[Recorded data]

--- START ---

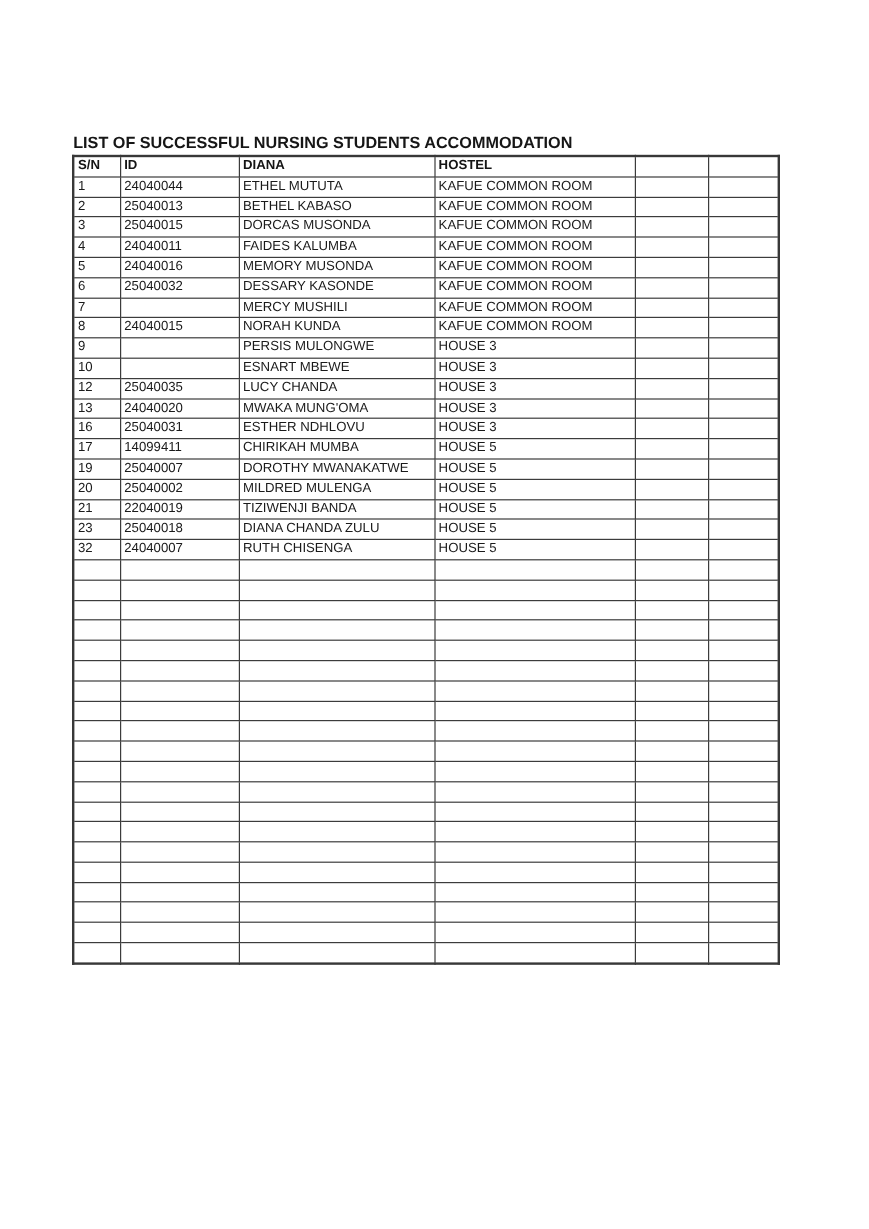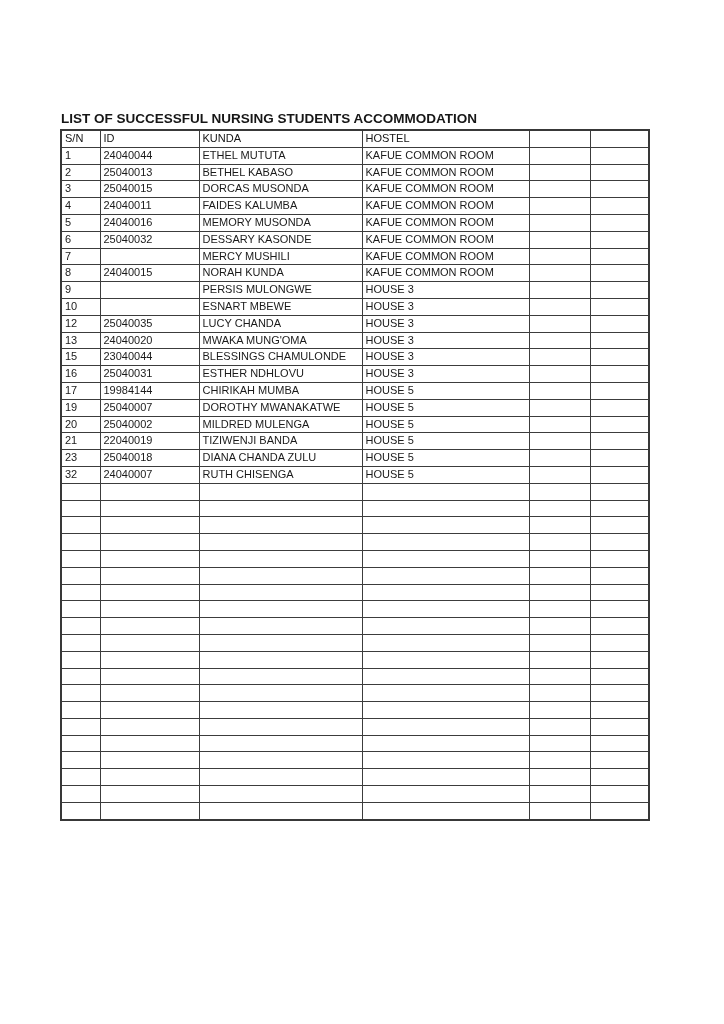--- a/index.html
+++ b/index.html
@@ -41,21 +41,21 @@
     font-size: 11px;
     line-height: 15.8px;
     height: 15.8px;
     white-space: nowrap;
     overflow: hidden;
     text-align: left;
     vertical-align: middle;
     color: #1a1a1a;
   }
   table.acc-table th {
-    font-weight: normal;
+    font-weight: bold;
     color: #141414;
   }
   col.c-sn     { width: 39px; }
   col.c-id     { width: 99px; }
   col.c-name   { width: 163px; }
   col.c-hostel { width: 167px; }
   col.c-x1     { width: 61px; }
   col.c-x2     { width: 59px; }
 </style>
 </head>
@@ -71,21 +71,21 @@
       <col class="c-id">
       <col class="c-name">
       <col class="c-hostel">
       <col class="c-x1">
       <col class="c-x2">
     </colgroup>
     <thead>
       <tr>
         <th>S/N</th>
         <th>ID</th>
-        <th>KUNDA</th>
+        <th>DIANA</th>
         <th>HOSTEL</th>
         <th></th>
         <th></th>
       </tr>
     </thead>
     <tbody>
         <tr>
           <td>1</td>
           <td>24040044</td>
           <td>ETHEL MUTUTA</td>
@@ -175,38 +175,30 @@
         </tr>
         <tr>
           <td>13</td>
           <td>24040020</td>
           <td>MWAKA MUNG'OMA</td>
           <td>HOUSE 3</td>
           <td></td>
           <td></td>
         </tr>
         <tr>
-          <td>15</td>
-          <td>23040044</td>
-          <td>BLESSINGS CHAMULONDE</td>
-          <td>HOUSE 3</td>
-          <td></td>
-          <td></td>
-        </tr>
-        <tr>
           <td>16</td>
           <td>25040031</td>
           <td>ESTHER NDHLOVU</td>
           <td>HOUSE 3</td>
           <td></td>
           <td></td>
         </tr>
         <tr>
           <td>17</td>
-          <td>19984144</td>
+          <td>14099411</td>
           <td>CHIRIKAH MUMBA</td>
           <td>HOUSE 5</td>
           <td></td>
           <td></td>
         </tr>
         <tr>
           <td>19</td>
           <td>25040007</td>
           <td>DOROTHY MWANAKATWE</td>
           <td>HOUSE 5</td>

--- END ---
--- START ---

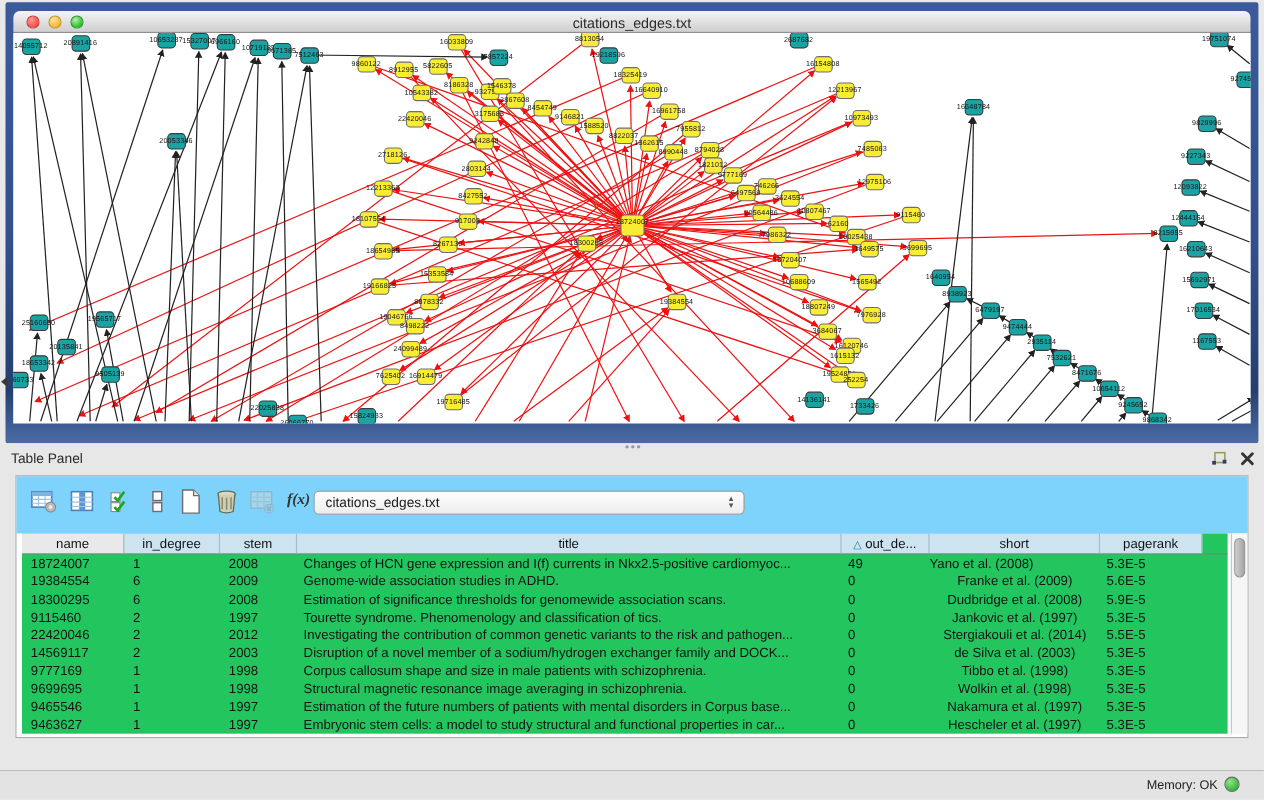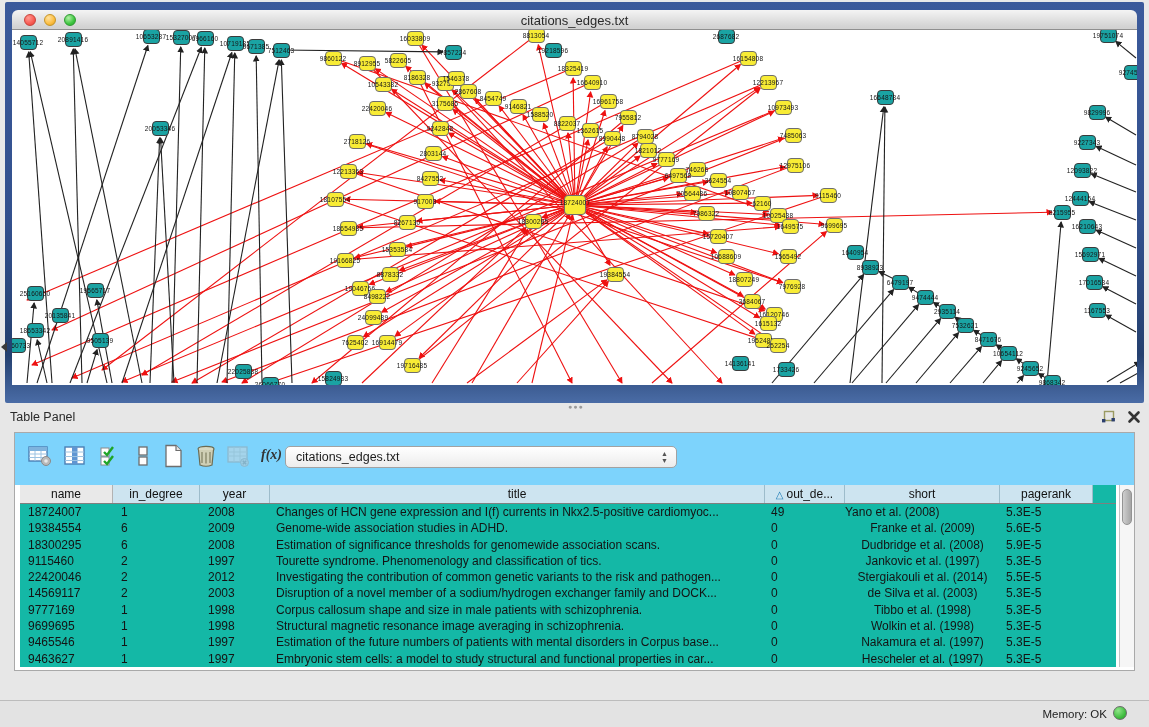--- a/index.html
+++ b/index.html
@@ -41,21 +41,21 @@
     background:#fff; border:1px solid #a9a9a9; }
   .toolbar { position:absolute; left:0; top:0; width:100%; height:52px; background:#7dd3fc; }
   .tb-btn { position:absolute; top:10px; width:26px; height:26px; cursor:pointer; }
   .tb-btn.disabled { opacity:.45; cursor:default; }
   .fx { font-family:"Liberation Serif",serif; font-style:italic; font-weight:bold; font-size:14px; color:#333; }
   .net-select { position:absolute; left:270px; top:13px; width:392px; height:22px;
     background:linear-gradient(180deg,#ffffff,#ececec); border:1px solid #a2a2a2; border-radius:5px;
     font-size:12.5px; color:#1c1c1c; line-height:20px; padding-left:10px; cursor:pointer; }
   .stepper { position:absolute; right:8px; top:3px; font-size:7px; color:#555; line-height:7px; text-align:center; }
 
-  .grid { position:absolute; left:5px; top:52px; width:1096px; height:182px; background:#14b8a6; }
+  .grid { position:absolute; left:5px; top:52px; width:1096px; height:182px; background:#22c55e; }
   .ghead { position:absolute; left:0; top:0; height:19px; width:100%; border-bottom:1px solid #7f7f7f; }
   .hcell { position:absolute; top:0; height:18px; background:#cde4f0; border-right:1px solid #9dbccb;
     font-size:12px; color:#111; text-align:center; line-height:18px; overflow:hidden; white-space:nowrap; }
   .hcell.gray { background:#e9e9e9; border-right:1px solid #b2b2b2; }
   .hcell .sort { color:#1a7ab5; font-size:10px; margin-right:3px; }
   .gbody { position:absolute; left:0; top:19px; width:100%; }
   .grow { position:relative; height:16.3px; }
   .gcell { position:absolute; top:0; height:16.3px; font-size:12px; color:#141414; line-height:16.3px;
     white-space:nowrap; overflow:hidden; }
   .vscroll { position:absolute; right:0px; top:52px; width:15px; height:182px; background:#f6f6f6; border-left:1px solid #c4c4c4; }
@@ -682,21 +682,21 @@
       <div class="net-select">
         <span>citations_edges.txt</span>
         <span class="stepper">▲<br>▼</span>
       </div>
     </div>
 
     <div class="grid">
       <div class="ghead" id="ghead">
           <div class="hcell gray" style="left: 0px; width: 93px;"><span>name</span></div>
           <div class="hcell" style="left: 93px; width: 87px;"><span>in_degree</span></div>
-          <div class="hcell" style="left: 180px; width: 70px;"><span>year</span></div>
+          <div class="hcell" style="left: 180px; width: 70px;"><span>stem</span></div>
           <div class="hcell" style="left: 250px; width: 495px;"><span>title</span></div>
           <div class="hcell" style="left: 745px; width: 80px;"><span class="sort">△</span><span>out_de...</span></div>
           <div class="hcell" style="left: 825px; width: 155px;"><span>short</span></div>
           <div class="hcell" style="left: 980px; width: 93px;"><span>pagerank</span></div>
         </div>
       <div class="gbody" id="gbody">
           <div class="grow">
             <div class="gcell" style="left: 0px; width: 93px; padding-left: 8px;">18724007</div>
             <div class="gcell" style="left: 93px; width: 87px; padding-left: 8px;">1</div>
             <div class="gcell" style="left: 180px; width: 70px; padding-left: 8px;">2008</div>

--- END ---

ABOUT THIS EXERCISE: The task calls for all lines in the entries that hold "weight".

ANSWER BOX:
-    font-weight: normal;
+    font-weight: bold;
   .fx { font-family:"Liberation Serif",serif; font-style:italic; font-weight:bold; font-size:14px; color:#333; }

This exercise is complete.